Feeling off lately? You might be low on vitamin D, and the symptoms can be sneakier than you think. One of the most common signs is constant tiredness—like no matter how much you sleep, you still feel drained. Achy bones and muscles, especially in your lower back or legs, are also typical and often brushed off as just getting older or overworked.
Frequent colds or getting sick more often than usual? That could be a red flag too. Vitamin D plays a big role in keeping your immunesystem strong. Some people also notice mood swings or even mild depression, especially in the winter months when sunlight (a major source of vitamin D) is harder to come by.
Other symptoms can include slow wound healing, hair thinning, and even unexplained weight gain or loss. In severe cases, you might have trouble sleeping, or feel anxiety creeping in without an obvious cause.
The tricky part? These symptoms are often mistaken for other things, stress, lack of sleep, or aging. If any of this sounds familiar, it might be worth asking your doctor for a quick blood test. A little more sunshine or a simple supplement could make a big difference.

3/9

The silent and dangerous symptom


Vitamin D’s not just for bones, it plays a major role in keeping your immune system running smoothly. We all know vitamin D helps with calcium absorption and bone health, but here’s where it gets even cooler: vitamin D is a major player for your immune system. It helps regulate both the “innate” immune system (the body’s first defender) and the “adaptive” immune system (the one that remembers past invaders).
Your immune cells, including T cells and B cells, actually have vitamin D receptors, meaning they rely on this vitamin to do their jobs.
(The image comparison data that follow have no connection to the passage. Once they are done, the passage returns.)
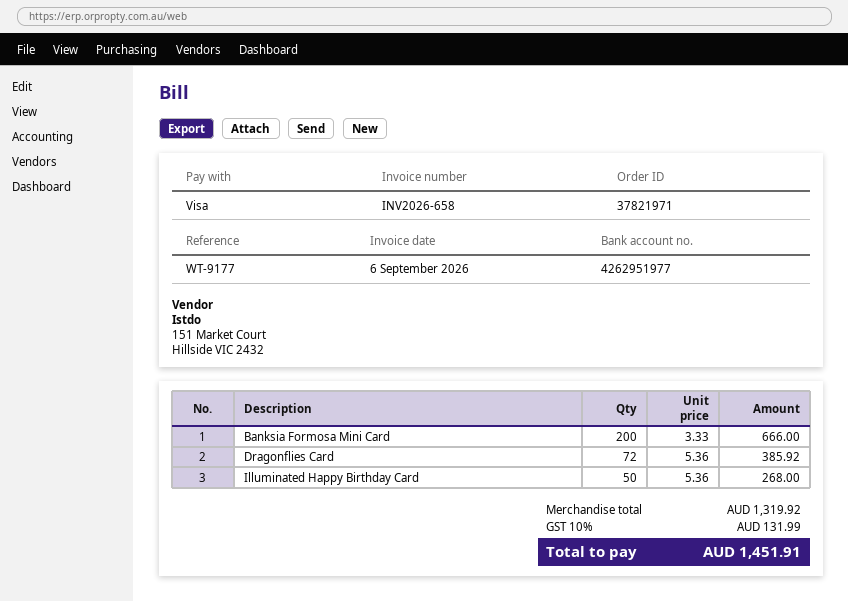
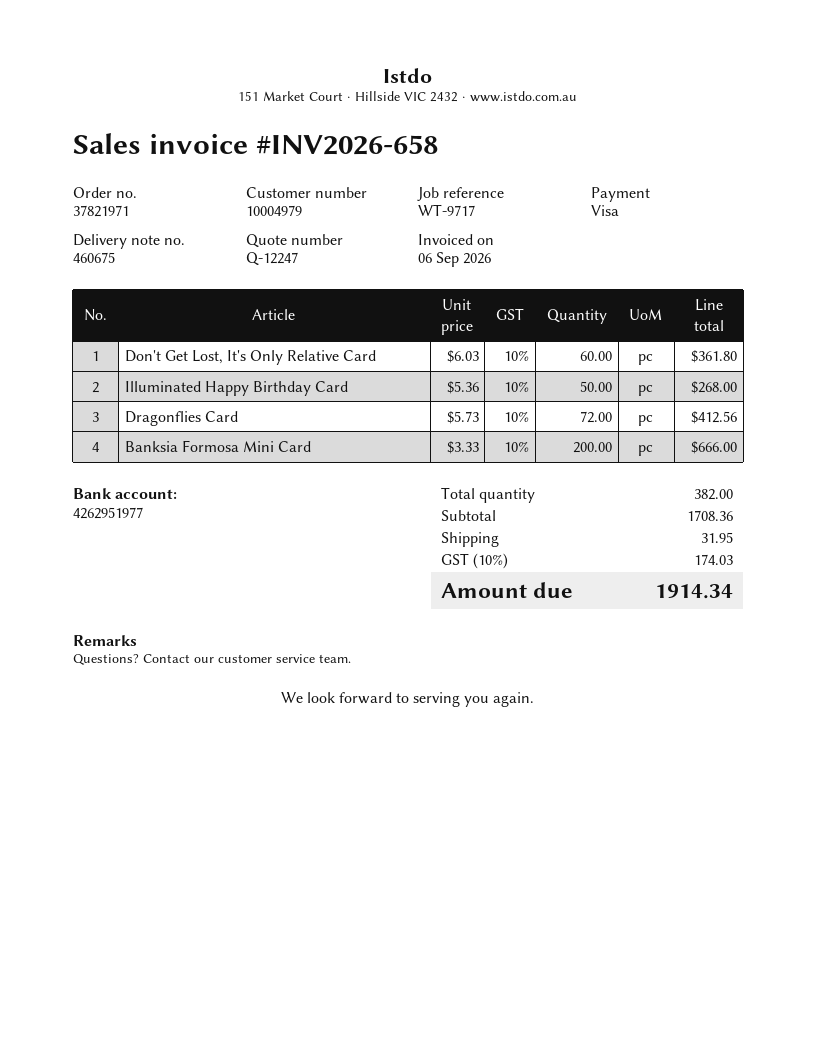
reference: WT-9177 -> WT-9717
Dragonflies Card: 72 x 5.36 = 385.92 -> 72 x 5.73 = 412.56
Don't Get Lost, It's Only Relative Card: none -> 60 x 6.03 = 361.80
subtotal: 1319.92 -> 1708.36
shipping: none -> 31.95
tax: 10% = 131.99 -> 10% = 174.03
total: 1451.91 -> 1914.34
When you’re low on vitamin D, some of these immune responses just don’t function quite right, which may make you more vulnerable to autoimmune diseases.

4/9

The link: Vitamin D deficiency & autoimmune diseases


Dr Manu Bora explains in an Instagram post, "Due to vitamin D deficiency, the production of T cells, which are the cells that fight against cancer and viruses, is affected. This leads to autoimmune diseases like rheumatoid arthritis."
Autoimmune diseases are conditions where the immune system gets confused and attacks your own body, mistaking it for a threat. Examples include:
Multiple sclerosis (MS)
Type 1 diabetes
Rheumatoid arthritis (RA)
Systemic lupus erythematosus (SLE)
Inflammatory bowel disease (IBD)
A lot of research points to an interesting connection: vitamin D deficiency is commonly found in people with these autoimmune diseases. Some studies found that people deficient in vitamin D are more likely to have autoantibodies (markers of autoimmunity), as seen in both patients with SLE and even in some healthy folks who test positive for autoantibodies.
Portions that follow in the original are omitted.